**Assignment:** The answer must be every line of the data that holds the word "Scene".

Stored items
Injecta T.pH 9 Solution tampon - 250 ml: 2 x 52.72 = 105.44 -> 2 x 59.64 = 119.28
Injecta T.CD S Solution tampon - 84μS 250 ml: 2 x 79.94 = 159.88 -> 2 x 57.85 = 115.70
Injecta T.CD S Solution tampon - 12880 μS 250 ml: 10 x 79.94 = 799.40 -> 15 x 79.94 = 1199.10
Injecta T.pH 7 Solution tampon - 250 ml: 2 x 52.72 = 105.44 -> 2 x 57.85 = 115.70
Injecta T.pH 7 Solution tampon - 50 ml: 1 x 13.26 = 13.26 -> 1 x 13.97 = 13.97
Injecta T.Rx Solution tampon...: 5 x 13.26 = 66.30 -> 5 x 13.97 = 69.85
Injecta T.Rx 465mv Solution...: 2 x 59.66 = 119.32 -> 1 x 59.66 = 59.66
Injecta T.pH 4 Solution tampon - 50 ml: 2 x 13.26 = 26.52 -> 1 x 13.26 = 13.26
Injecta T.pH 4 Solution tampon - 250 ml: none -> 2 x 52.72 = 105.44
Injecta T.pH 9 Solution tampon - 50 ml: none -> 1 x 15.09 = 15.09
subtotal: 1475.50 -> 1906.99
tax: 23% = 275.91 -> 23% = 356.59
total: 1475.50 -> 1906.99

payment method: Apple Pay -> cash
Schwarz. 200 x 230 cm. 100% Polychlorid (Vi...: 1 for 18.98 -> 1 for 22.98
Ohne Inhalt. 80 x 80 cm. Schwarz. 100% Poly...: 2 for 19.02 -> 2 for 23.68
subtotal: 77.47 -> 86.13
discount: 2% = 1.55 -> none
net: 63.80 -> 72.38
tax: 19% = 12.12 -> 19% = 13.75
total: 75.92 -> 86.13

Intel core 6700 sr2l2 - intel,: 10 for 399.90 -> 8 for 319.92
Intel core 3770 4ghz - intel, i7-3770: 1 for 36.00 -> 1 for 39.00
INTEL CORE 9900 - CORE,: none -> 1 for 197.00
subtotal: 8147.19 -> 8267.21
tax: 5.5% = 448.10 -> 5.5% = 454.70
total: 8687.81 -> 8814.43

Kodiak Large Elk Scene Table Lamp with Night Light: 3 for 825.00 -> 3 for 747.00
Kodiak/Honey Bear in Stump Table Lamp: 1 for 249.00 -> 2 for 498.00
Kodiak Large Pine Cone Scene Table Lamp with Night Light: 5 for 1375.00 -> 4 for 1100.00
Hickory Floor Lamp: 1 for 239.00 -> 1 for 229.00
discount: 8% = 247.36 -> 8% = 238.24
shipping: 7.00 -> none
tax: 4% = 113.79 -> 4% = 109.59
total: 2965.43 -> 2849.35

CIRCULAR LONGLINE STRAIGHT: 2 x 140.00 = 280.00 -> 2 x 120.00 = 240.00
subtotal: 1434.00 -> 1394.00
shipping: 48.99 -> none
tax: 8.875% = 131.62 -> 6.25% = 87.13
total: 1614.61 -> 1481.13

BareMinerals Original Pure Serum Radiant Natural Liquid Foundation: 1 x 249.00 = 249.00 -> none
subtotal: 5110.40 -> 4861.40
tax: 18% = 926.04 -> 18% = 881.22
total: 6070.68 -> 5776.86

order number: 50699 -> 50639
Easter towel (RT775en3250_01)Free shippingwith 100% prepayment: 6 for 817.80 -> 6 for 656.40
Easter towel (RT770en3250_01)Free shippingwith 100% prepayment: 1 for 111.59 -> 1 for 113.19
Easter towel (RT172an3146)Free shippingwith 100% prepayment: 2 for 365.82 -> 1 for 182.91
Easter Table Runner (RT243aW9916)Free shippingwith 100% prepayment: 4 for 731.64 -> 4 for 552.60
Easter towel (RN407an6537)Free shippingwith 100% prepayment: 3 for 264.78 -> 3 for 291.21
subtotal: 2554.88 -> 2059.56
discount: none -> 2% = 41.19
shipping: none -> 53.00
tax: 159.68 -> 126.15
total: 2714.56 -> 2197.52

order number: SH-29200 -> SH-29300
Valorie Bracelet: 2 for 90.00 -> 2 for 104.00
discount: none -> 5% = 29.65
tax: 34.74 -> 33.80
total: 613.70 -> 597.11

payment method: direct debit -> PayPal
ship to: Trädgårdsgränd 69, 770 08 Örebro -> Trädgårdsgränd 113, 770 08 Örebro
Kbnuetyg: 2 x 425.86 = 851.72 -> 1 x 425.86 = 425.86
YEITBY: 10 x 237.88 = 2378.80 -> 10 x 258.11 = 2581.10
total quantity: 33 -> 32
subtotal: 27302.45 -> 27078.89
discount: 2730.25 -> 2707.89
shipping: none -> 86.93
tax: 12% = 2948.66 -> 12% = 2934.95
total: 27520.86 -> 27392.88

**Task answer:**
Kodiak Large Elk Scene Table Lamp with Night Light: 3 for 825.00 -> 3 for 747.00
Kodiak Large Pine Cone Scene Table Lamp with Night Light: 5 for 1375.00 -> 4 for 1100.00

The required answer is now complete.